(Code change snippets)
● ● ● ● ●
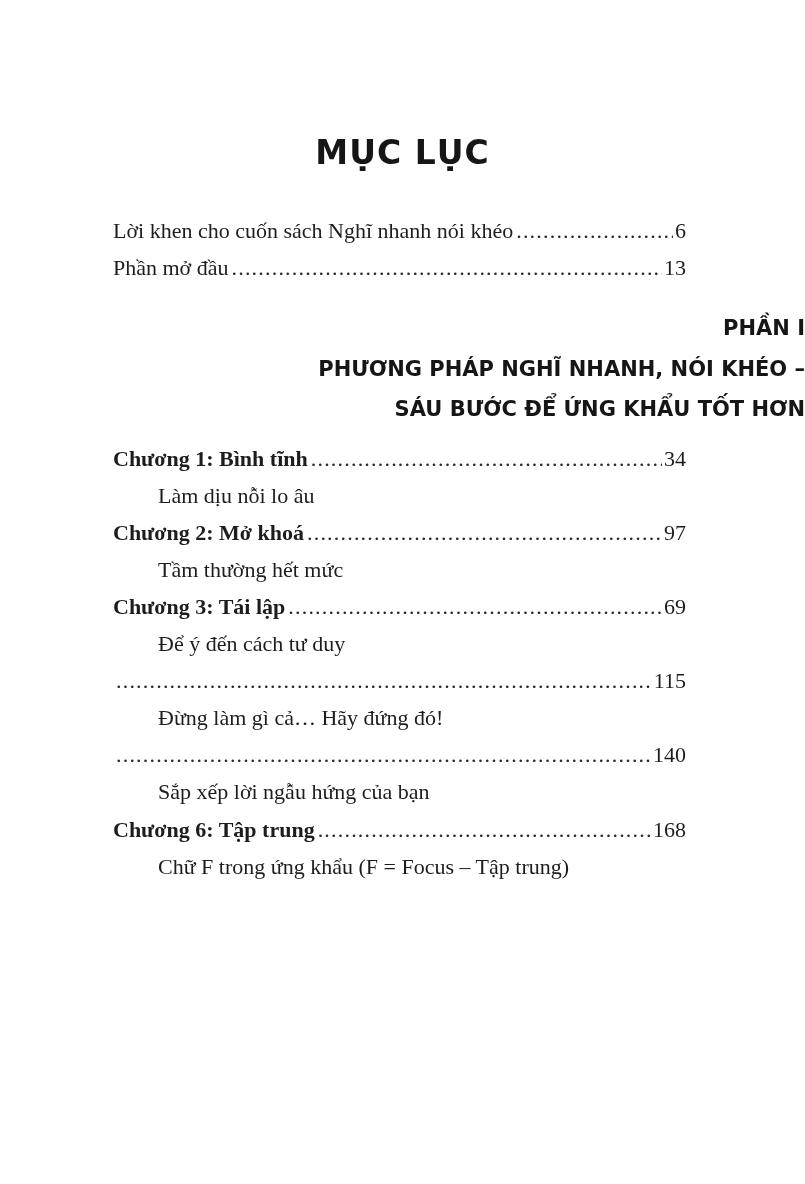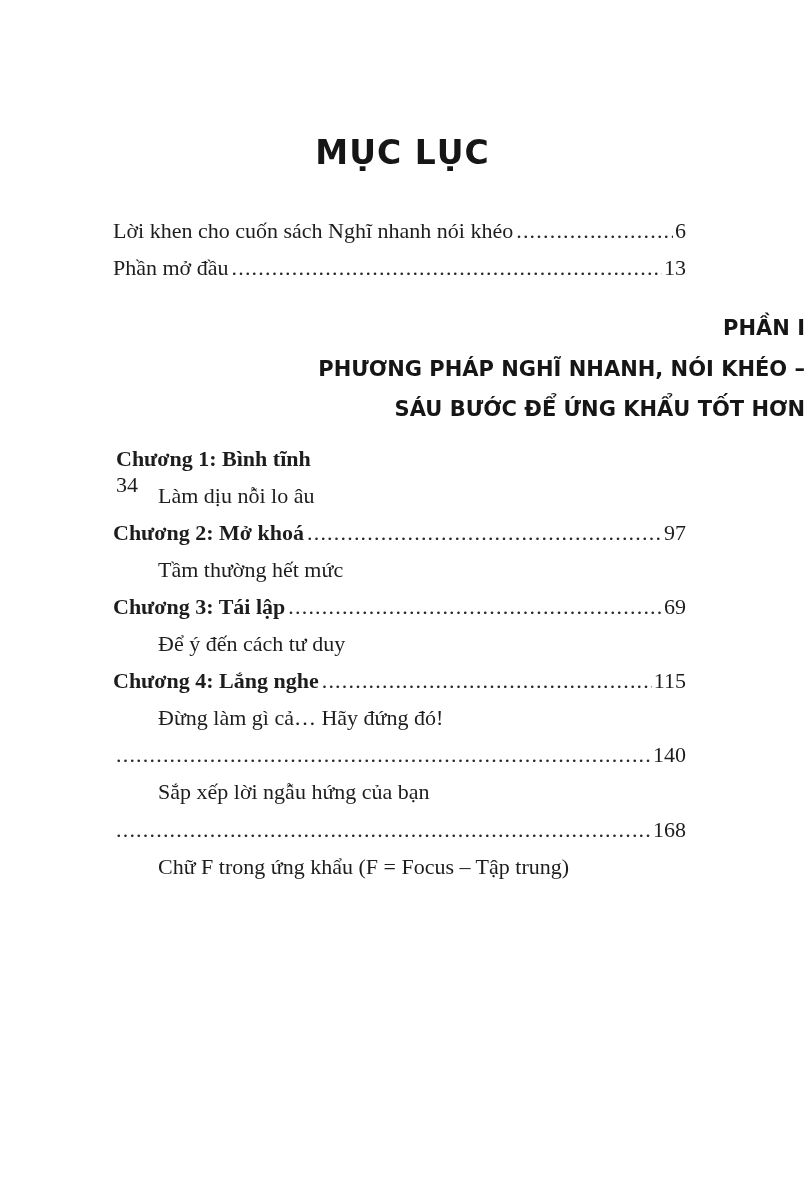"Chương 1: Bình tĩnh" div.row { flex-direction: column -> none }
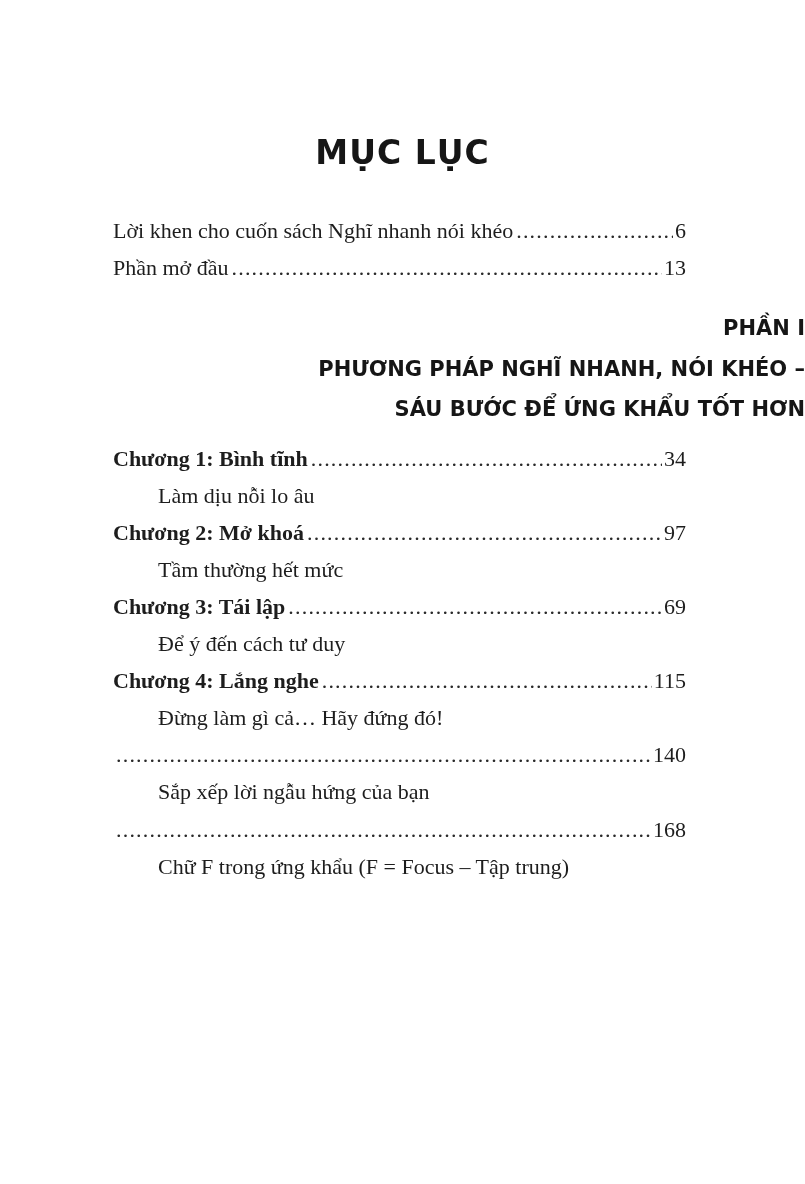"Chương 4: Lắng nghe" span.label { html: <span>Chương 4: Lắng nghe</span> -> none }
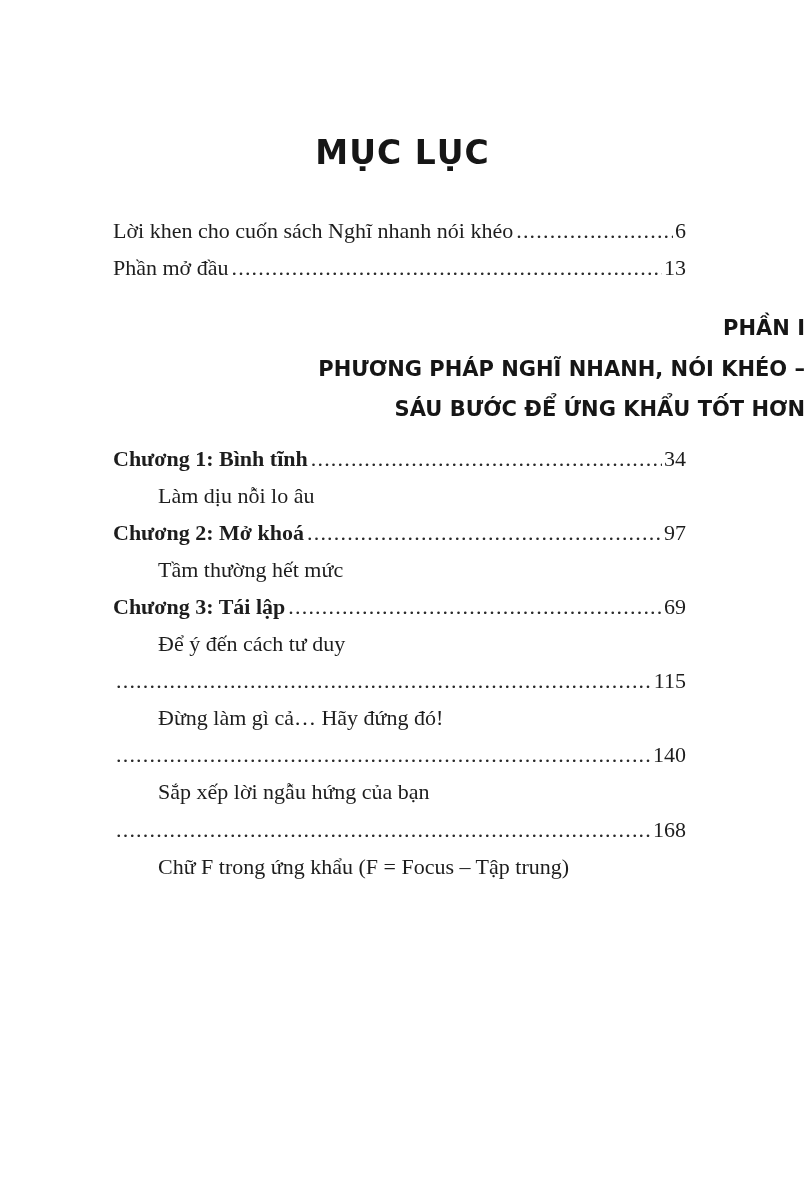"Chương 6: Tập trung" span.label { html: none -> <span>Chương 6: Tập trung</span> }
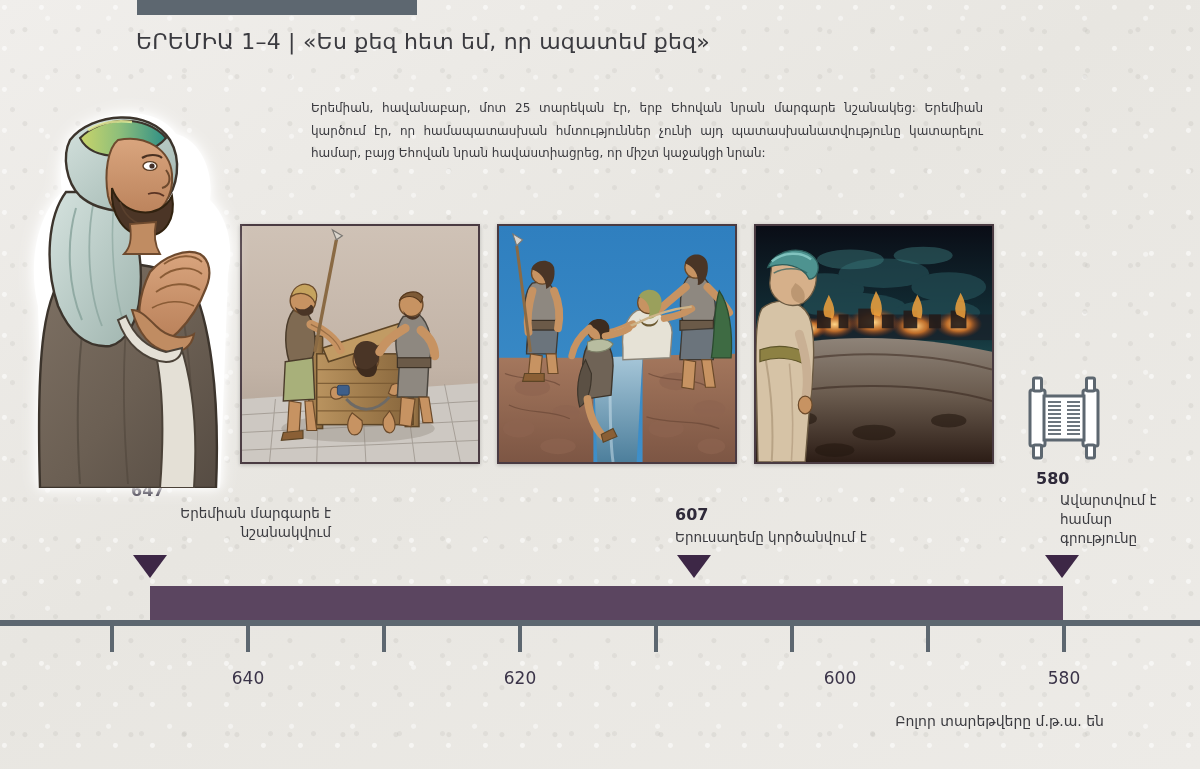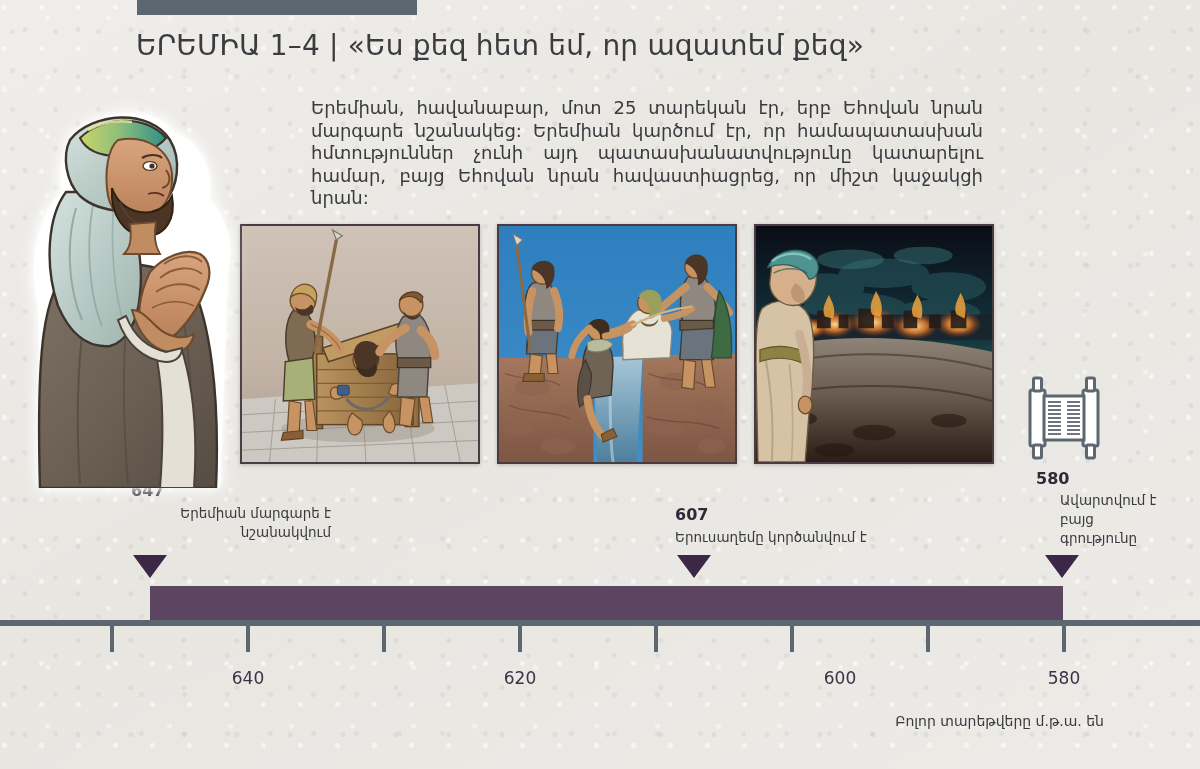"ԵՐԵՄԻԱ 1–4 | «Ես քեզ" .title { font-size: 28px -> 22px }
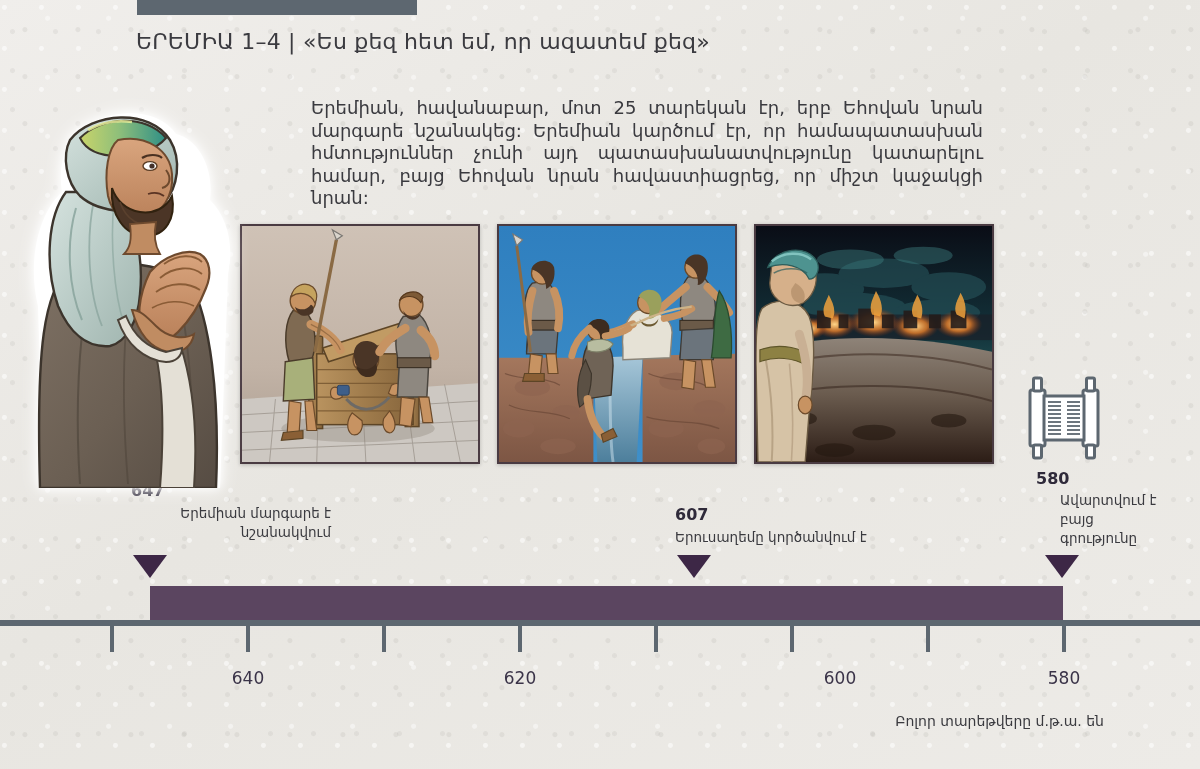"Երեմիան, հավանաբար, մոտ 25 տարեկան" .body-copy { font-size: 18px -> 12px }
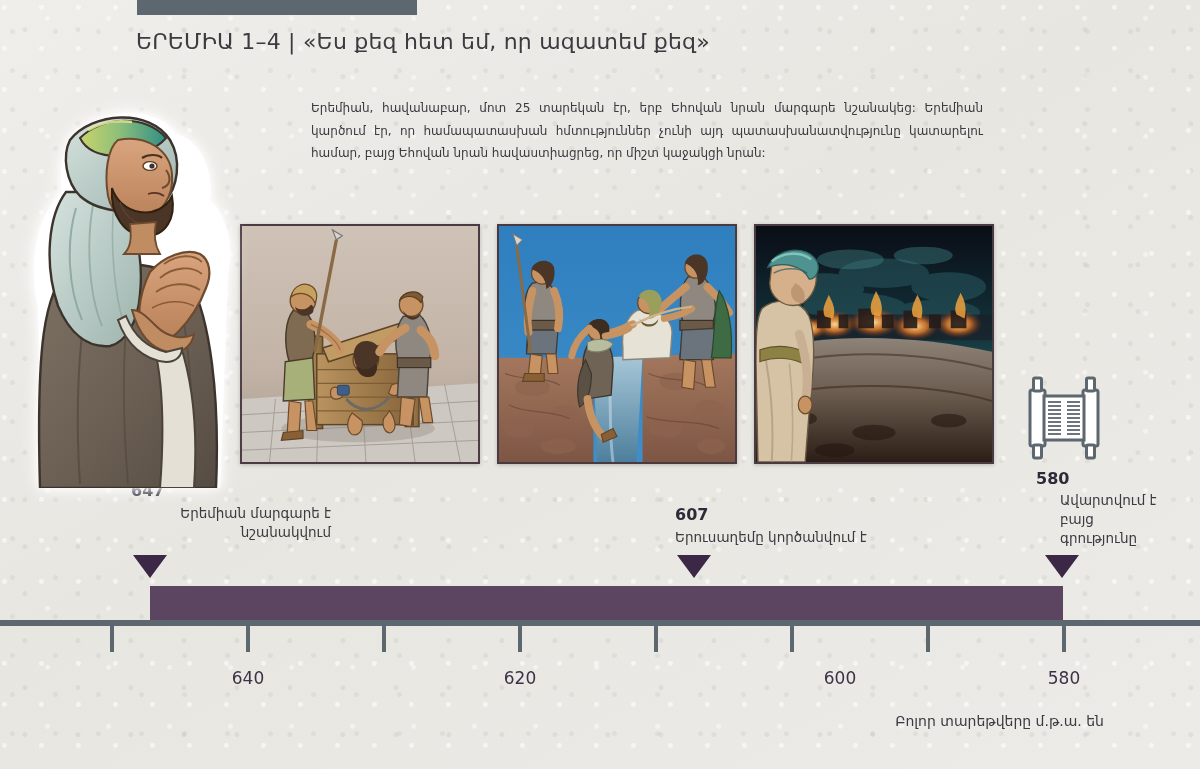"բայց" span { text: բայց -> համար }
● ● ● ● ●
## [WHAT YOU HAVE TO DO]
No picture belongs in the answer; the rest of the records must be repeated exactly.

## [RESULT]
"Chương 1: Bình tĩnh" div.row { flex-direction: column -> none }
"Chương 4: Lắng nghe" span.label { html: <span>Chương 4: Lắng nghe</span> -> none }
"Chương 6: Tập trung" span.label { html: none -> <span>Chương 6: Tập trung</span> }
"ԵՐԵՄԻԱ 1–4 | «Ես քեզ" .title { font-size: 28px -> 22px }
"Երեմիան, հավանաբար, մոտ 25 տարեկան" .body-copy { font-size: 18px -> 12px }
"բայց" span { text: բայց -> համար }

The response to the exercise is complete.